RECORD SET Start Marker

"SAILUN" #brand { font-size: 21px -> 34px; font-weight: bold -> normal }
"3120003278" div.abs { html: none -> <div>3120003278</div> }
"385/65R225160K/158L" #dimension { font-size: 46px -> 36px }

RECORD SET End Marker
RECORD SET Start Marker

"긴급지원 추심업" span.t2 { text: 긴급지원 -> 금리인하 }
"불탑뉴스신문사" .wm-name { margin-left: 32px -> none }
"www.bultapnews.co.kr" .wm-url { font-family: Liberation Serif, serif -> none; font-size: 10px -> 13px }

RECORD SET End Marker

WHAT YOU ARE ASKED TO DO - If a line in the entries above contains the word "font", count it, and give only the final number.

ANSWER TO THIS TASK - 3